_Recorded information_.
※

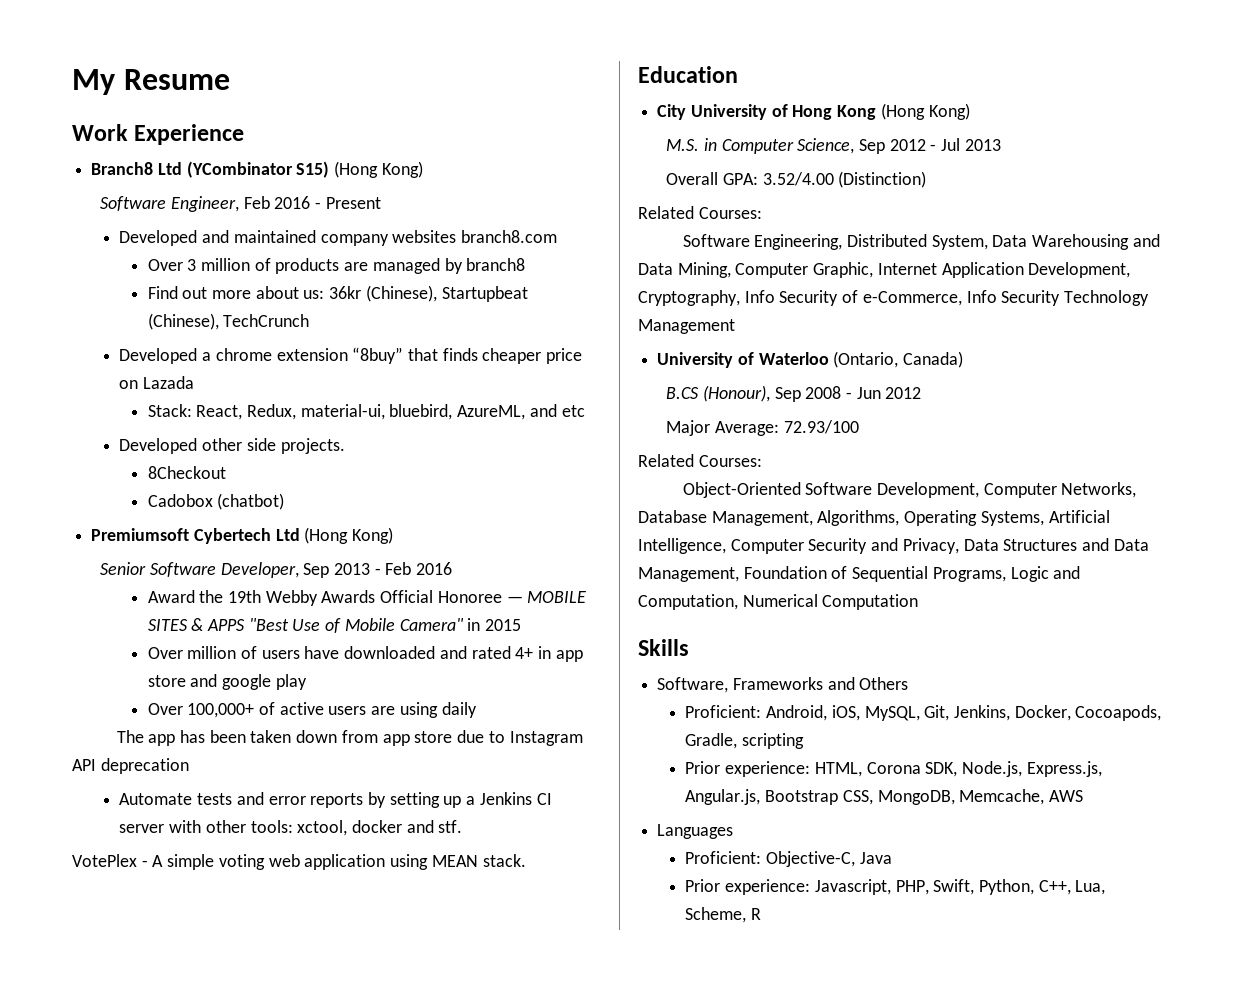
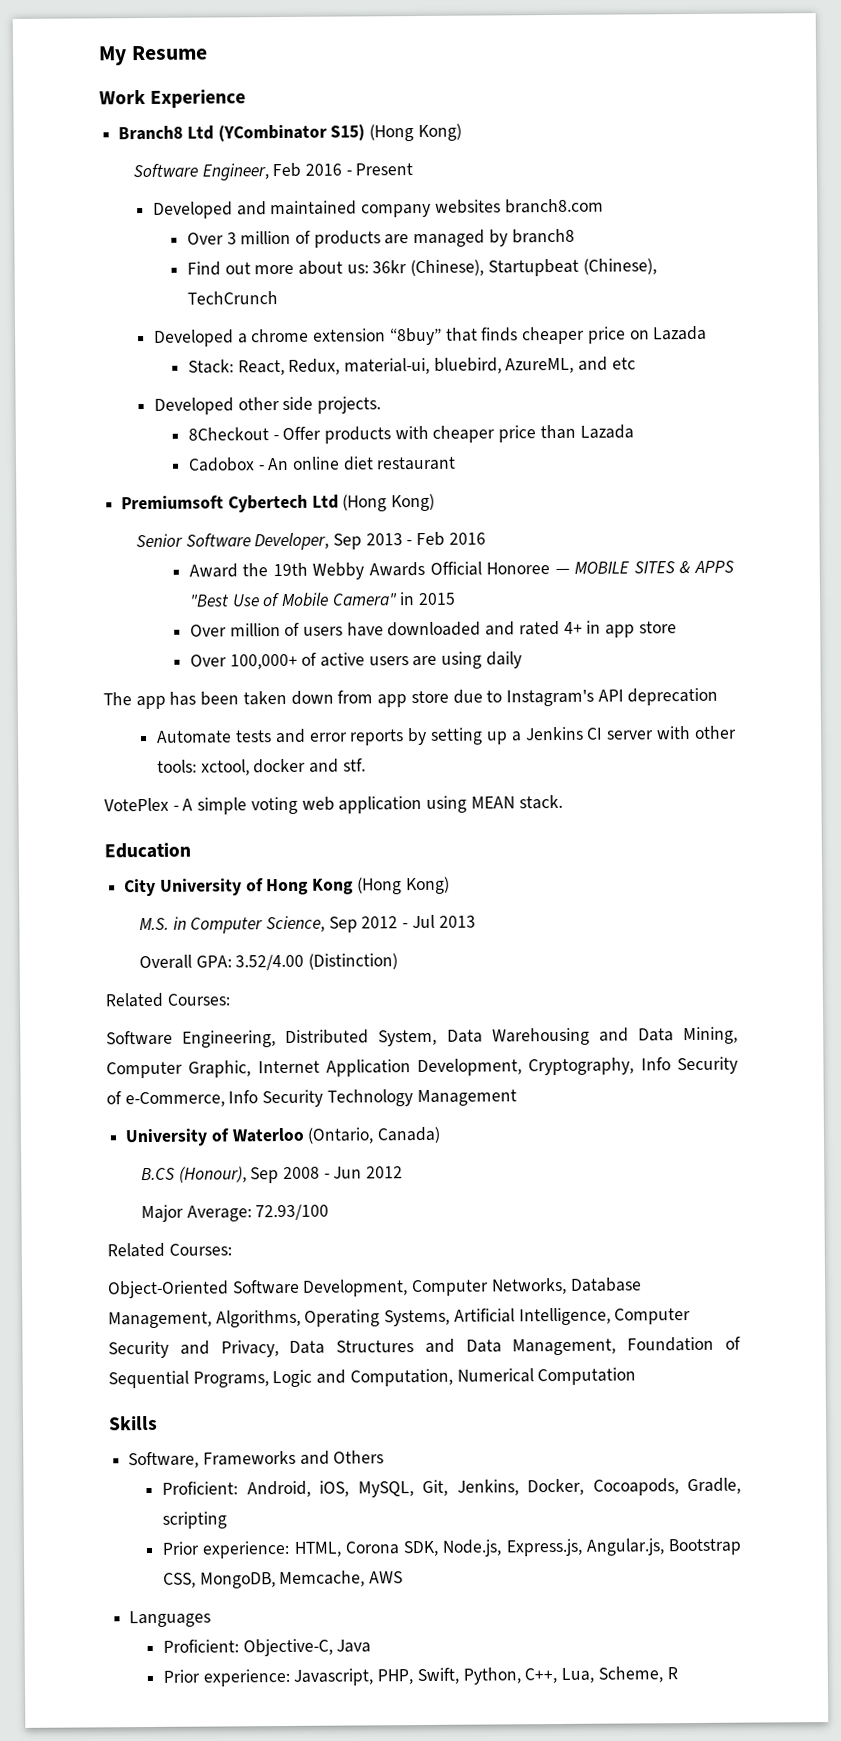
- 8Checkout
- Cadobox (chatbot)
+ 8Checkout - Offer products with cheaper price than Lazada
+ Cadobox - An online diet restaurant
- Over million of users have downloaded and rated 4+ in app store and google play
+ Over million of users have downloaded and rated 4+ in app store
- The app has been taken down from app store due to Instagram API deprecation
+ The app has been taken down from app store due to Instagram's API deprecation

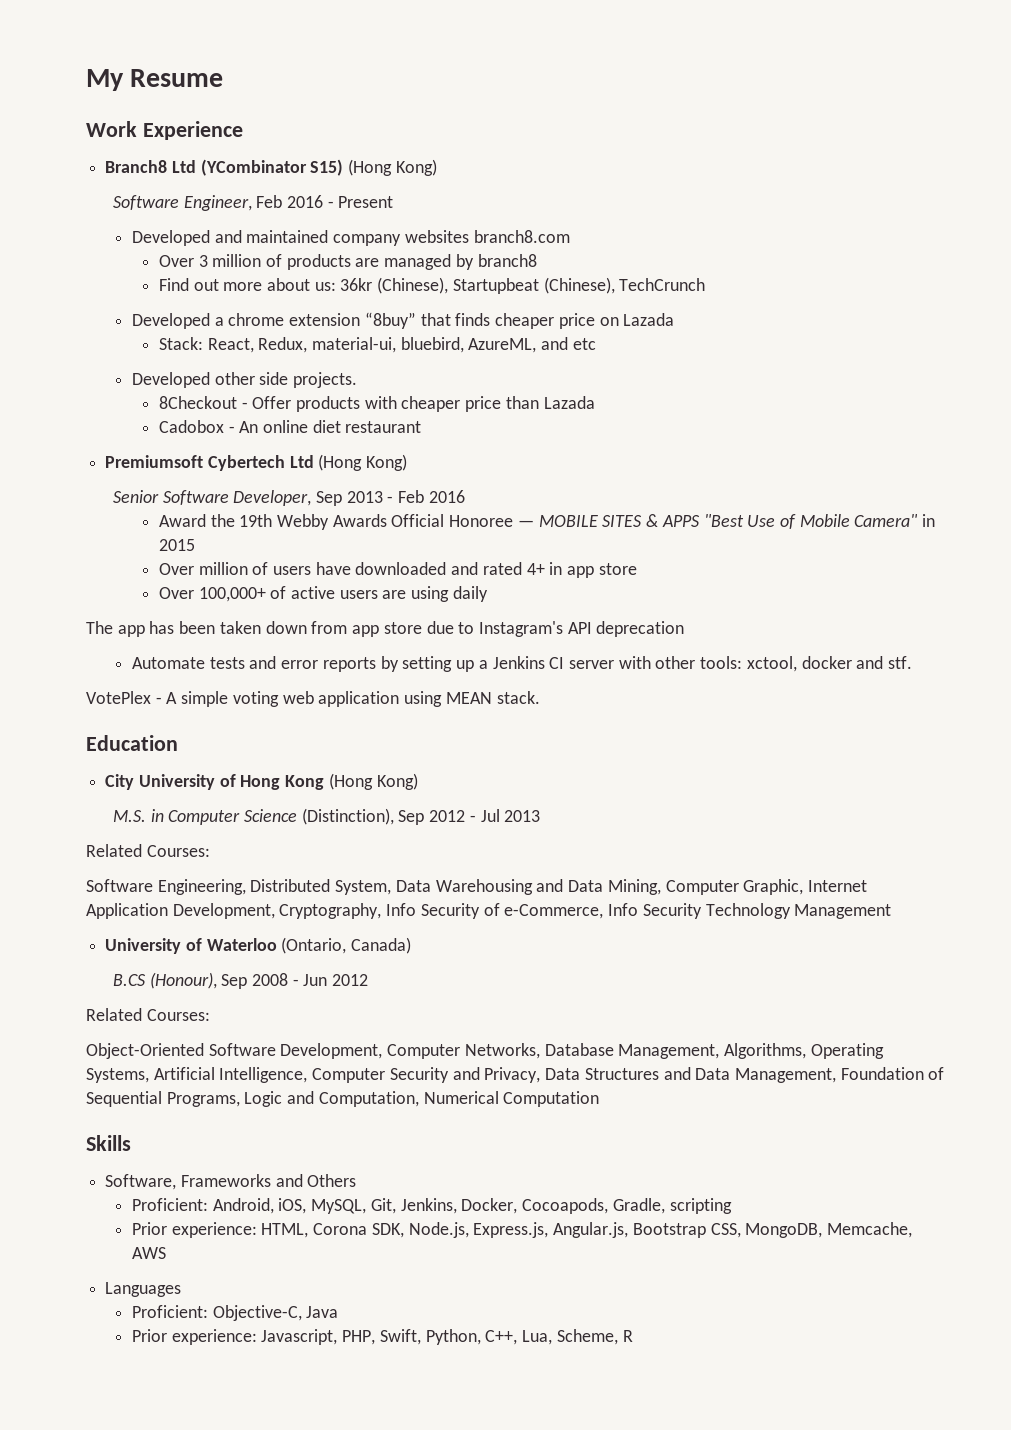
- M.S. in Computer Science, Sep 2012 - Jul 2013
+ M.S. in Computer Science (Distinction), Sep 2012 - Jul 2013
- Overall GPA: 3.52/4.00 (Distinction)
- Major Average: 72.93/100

※

_Exercise aim_. Every line from the one with "- Cadobox (chatbot)" through the end of the records above belongs in the answer, copied exactly; no picture does.

_The answer_.
- Cadobox (chatbot)
+ 8Checkout - Offer products with cheaper price than Lazada
+ Cadobox - An online diet restaurant
- Over million of users have downloaded and rated 4+ in app store and google play
+ Over million of users have downloaded and rated 4+ in app store
- The app has been taken down from app store due to Instagram API deprecation
+ The app has been taken down from app store due to Instagram's API deprecation

- M.S. in Computer Science, Sep 2012 - Jul 2013
+ M.S. in Computer Science (Distinction), Sep 2012 - Jul 2013
- Overall GPA: 3.52/4.00 (Distinction)
- Major Average: 72.93/100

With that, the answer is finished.